[Content revision data]

━━━━━━━━━━━━━━━━━━━━

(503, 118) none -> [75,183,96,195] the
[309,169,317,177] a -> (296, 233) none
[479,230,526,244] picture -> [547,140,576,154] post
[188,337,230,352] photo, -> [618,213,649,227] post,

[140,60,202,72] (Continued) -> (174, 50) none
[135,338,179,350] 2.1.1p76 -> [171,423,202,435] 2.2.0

━━━━━━━━━━━━━━━━━━━━

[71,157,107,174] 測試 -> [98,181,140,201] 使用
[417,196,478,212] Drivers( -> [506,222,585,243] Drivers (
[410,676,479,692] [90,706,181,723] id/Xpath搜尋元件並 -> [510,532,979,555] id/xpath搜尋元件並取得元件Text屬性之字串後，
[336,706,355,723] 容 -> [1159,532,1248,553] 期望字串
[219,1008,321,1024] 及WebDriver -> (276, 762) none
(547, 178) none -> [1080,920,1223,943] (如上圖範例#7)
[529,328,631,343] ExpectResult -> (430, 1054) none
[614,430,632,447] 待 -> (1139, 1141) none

━━━━━━━━━━━━━━━━━━━━

Using the records above, restate word for word the lines from the one with "[188,337,230,352] photo, ->" through the one with "[135,338,179,350] 2.1.1p76 ->", both included.

*TASK ANSWER*:
[188,337,230,352] photo, -> [618,213,649,227] post,

[140,60,202,72] (Continued) -> (174, 50) none
[135,338,179,350] 2.1.1p76 -> [171,423,202,435] 2.2.0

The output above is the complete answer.